PineBridge Sees Asia Bargain as Treasury Selloff on Last Leg
(Bloomberg) -- Emerging market investors - don’t fear the strong dollar, embrace it.
That’s the message from the likes of Nikko Asset Management Ltd. and PineBridge Investments who argue the resurgent greenback and lofty Treasury yields present an opportunity to buy -- not sell -- emerging Asian assets.
The reason? The recent strength in the dollar has made it cheaper to gain exposure to a rapidly growing region. Plus, the money managers say the greenback’s ascent and the selloff in Treasuries are unlikely to last.
“We are adding risk to our emerging-market portfolios in the current market environment,” said Anders Faergemann, a London-based senior fund manager at PineBridge which oversees $90.5 billion globally. “The rise in U.S. Treasury yields this year may be on its last legs as U.S. inflation may be about to peak for the year.”
Pinebridge and Nikko are scouring Asia for buys, with Thailand’s baht and Malaysian bonds among their picks, as they look past the volatility to focus on the region’s positive growth and subdued inflation. Indonesian bonds are also on the radar.
The portfolio managers are affirming their faith in Asia even as some investors sour, with 10-year U.S. Treasury yields hovering near the key 3 percent mark and the Bloomberg Dollar Spot Index at a four-month high. A Bloomberg gauge tracking total returns on local-currency emerging Asian government bonds has lost over a percent so far in 2018, after recording its biggest annual gain since 2010 last year.

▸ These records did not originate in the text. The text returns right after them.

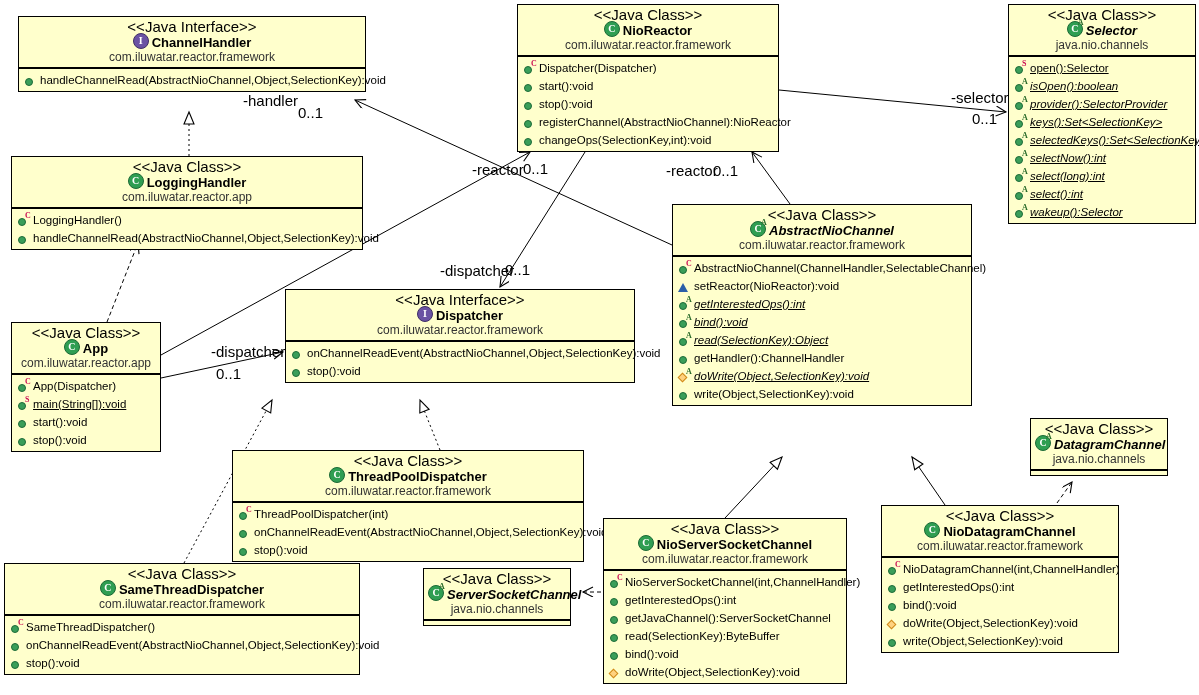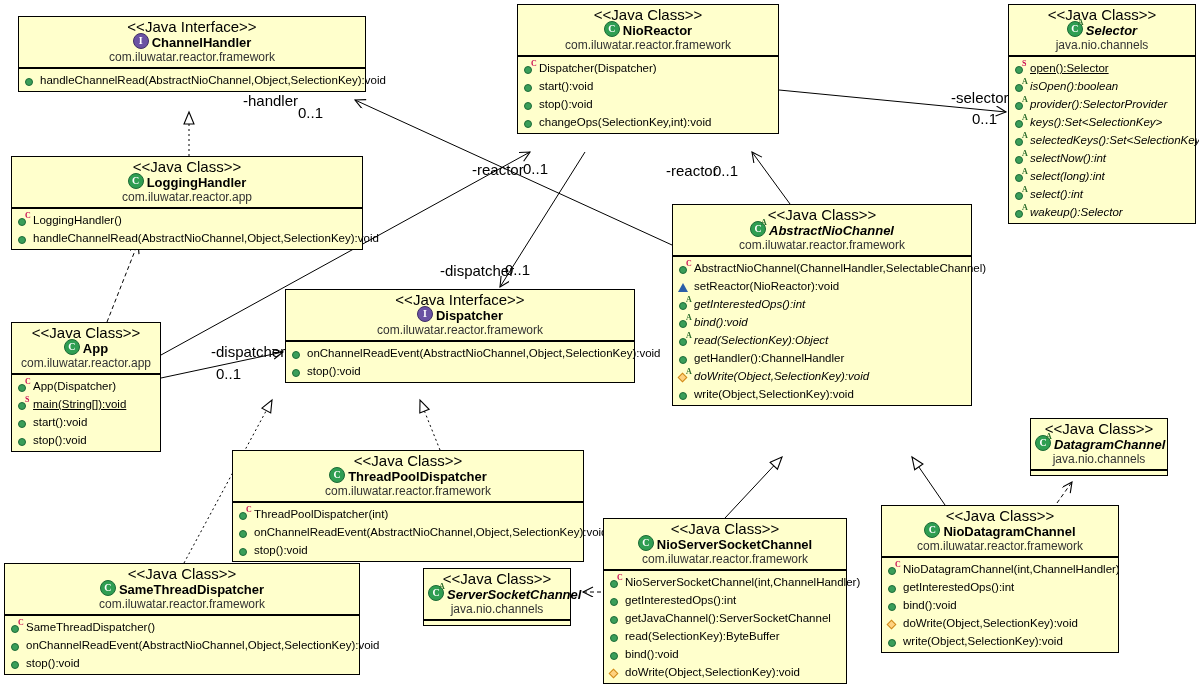--- a/index.html
+++ b/index.html
@@ -42,7 +42,7 @@
     display:flex;align-items:center;gap:3px;
   }
   .mtxt{display:inline-block;}
-  .mtxt.it{font-style:italic;}
+  .mtxt.it{font-style:italic;text-decoration:underline;}
   .mtxt.static{text-decoration:underline;}
 
   

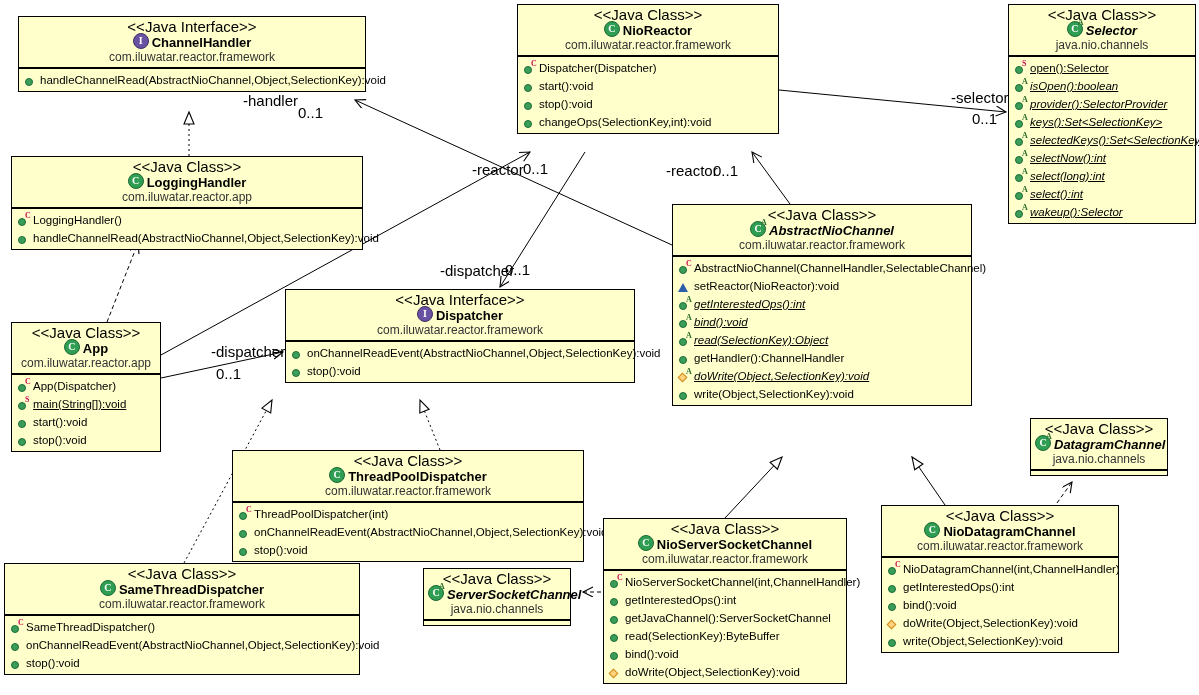--- a/index.html
+++ b/index.html
@@ -220,6 +220,12 @@
               <span class="dot"></span>
             </span>
             <span class="mtxt">stop():void</span>
+          </div>
+          <div class="m">
+            <span class="ic">
+              <span class="dot"></span>
+            </span>
+            <span class="mtxt">registerChannel(AbstractNioChannel):NioReactor</span>
           </div>
           <div class="m">
             <span class="ic">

Appetite for riskier assets has wilted on the back of fears that the rout in Treasuries may not be over and that the Federal Reserve may step up the pace of tightening if inflation accelerates. Asian bonds, which lured over $100 billion the whole of last year, have seen inflows slow as money managers, including those at Goldman Sachs Asset Management, bet that Treasury yields have yet to reach their peak.
Even high-yielders India and Indonesia, long favored by funds hungry for returns, haven’t been spared. Overseas investors pulled $1.78 billion from rupee notes in the week ended April 20, the biggest five-day outflow in more than a year. They sold $1.55 billion of rupiah securities in the week through April 27, the most for the period since 2011, prompting Bank Indonesia to pledge to restore calm to its financial markets.

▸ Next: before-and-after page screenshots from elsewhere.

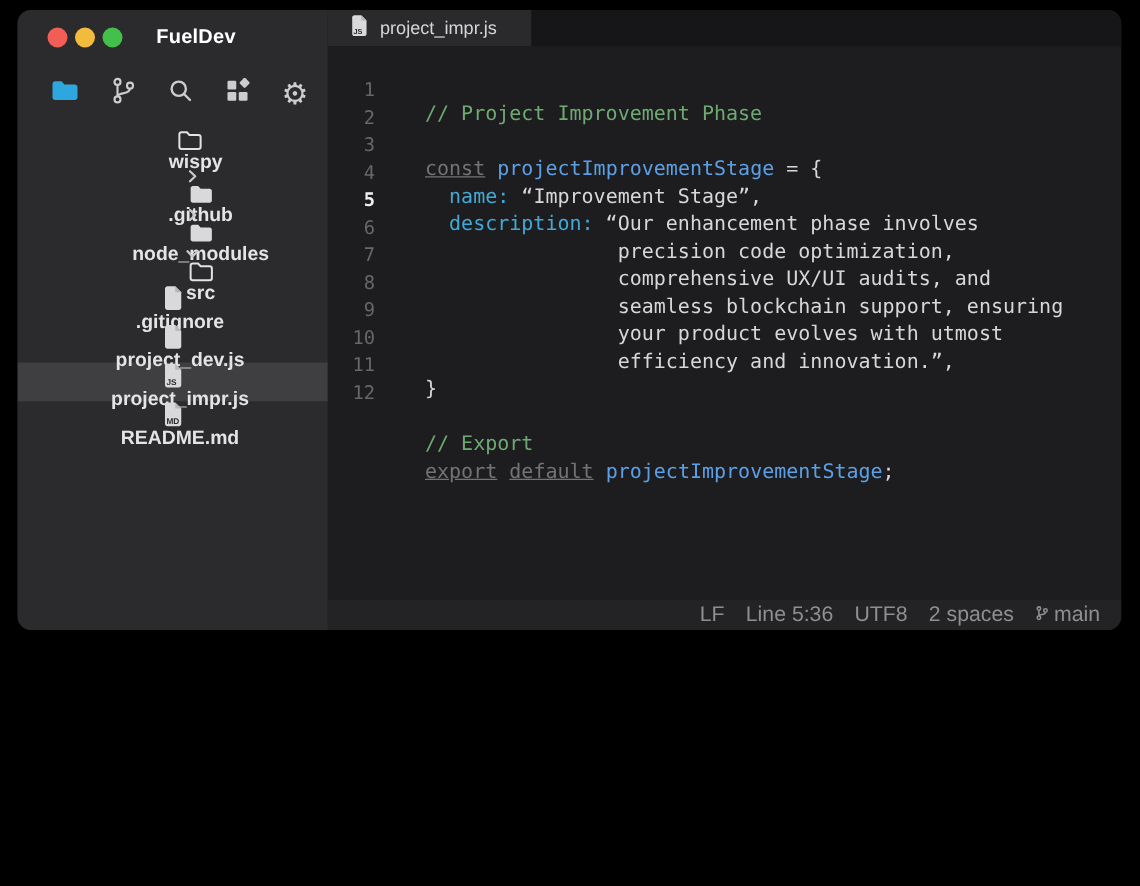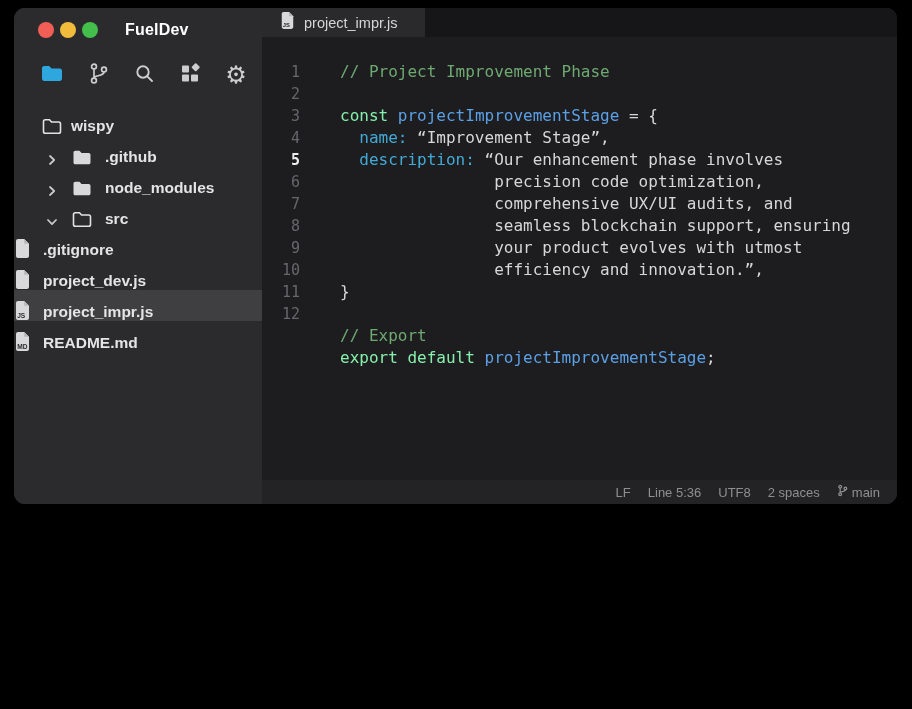--- a/index.html
+++ b/index.html
@@ -47,7 +47,7 @@
   .line { display:flex; height:22px; white-space:pre; }
   .gutter { width:38px; flex:0 0 38px; text-align:right; color:#67676b; font-size:15px; }
   .gutter.active { color:#ededef; font-weight:700; }
-  .codetext { margin-left:40px; }
+  .codetext { margin-left:40px;margin-top:19px; }
   .tk-comment { color:#6fa972; }
   .tk-keyword { color:#86efac; }
   .tk-ident   { color:#5ba0e6; }

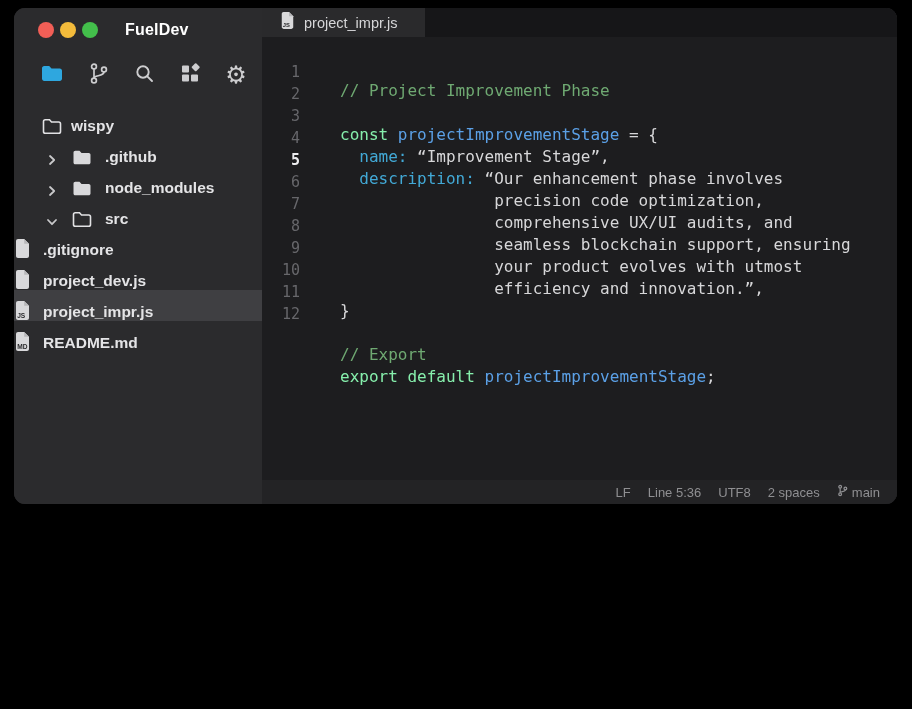--- a/index.html
+++ b/index.html
@@ -23,8 +23,8 @@
   .gear { font-size:24px; line-height:1; color:#cdcdcf; font-family:"DejaVu Sans", sans-serif; }
 
   .tree { margin-top:6px; }
-  .trow { height:31px; display:flex; align-items:flex-end; cursor:pointer; color:#e4e4e6;
-          font-size:15.5px; font-weight:600; }
+  .trow { height:31px; display:flex; align-items:center; cursor:pointer; color:#e4e4e6;
+          font-size:15.5px; font-weight:600;flex-direction:column; }
   .trow.selected { background:#3f3f42; }
   .trow .ic { display:flex; align-items:center; justify-content:center; }
   .row-root { padding-left:28px; }

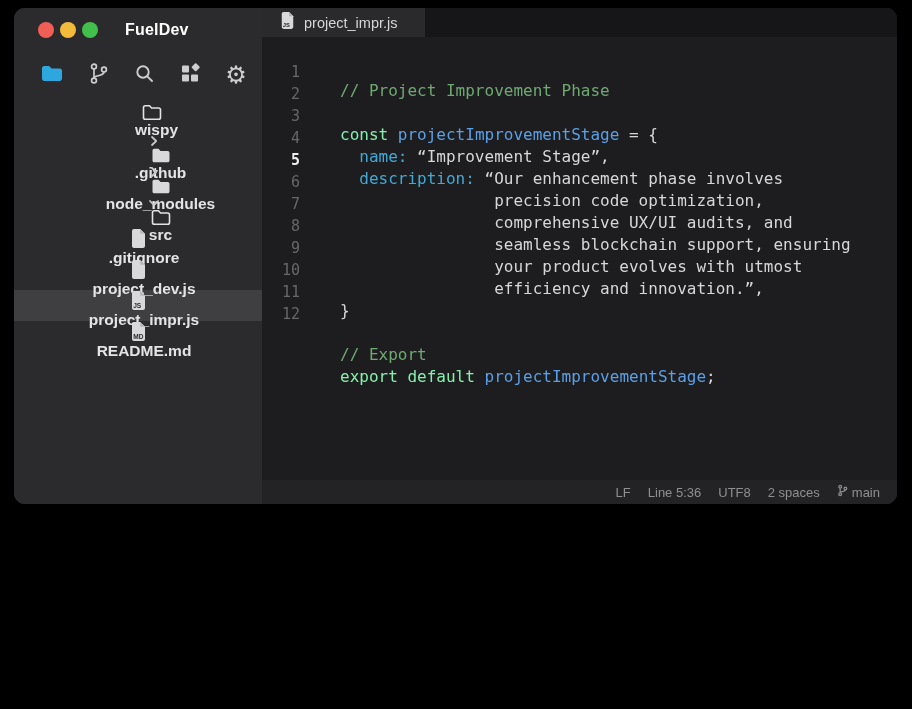--- a/index.html
+++ b/index.html
@@ -49,7 +49,7 @@
   .gutter.active { color:#ededef; font-weight:700; }
   .codetext { margin-left:40px;margin-top:19px; }
   .tk-comment { color:#6fa972; }
-  .tk-keyword { color:#86efac; }
+  .tk-keyword { color:#737373;text-decoration:underline; }
   .tk-ident   { color:#5ba0e6; }
   .tk-prop    { color:#42a9d6; }
   .tk-plain   { color:#d7d7d9; }

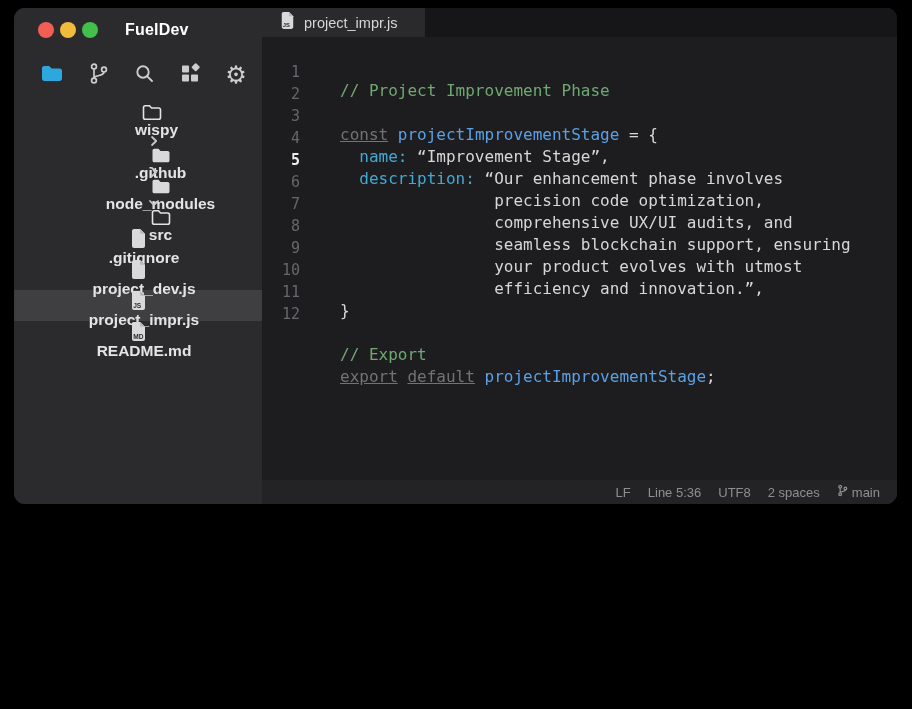--- a/index.html
+++ b/index.html
@@ -56,7 +56,7 @@
 
   .statusbar { height:24px; flex:0 0 24px; background:#232325; display:flex; align-items:center;
                justify-content:flex-end; gap:17px; padding-right:17px; }
-  .sb-item { color:#8f8f92; font-size:13px; display:flex; align-items:center; gap:4px; cursor:pointer; }
+  .sb-item { color:#8f8f92; font-size:17px; display:flex; align-items:center; gap:4px; cursor:pointer; }
 </style>
 </head>
 <body>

“We view this as an opportunity to add to Asia government bond holdings after the recent correction but we are cognizant that the stabilization of U.S. rates will be the pre-requisite to do so,” said Edward Ng, a fixed-income portfolio manager in Singapore at Nikko which oversaw $211.5 billion as at end-2017.

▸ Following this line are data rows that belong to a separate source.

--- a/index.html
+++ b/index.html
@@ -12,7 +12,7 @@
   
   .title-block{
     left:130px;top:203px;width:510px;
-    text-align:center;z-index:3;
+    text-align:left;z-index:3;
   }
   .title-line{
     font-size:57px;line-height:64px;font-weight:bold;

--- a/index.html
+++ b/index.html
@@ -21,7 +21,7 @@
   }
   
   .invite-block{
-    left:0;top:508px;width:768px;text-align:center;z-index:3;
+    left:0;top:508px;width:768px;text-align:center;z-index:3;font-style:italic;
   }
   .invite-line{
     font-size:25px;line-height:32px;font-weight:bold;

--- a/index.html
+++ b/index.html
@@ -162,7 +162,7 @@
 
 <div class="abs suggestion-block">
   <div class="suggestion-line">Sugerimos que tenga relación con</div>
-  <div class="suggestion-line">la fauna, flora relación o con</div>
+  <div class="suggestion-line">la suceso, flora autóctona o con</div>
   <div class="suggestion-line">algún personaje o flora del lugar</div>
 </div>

The recent cheapening of Malaysian bonds could be a draw for investors for whom the ringgit remains a favorite currency in Asia, according to Ng. The sell-off in Indonesian debt bonds is also providing investors with better entry levels, he said.
Still, not every fund manager is in a rush to get out the checkbook. Schroder Investment Management Ltd. said while it may add to its holdings of selected Asian debt, it is waiting for market swings to abate.
“Currently we are fairly neutral and may look to add based on a country-by-country basis with regards to which cheapens up the most relative to their fundamental and market technical expectations,” said Manu George, fixed-income director at Schroder Investment which managed $604.7 billion globally as at end-2017. “We are waiting for better opportunities as we anticipate some short-term volatility in the near term.”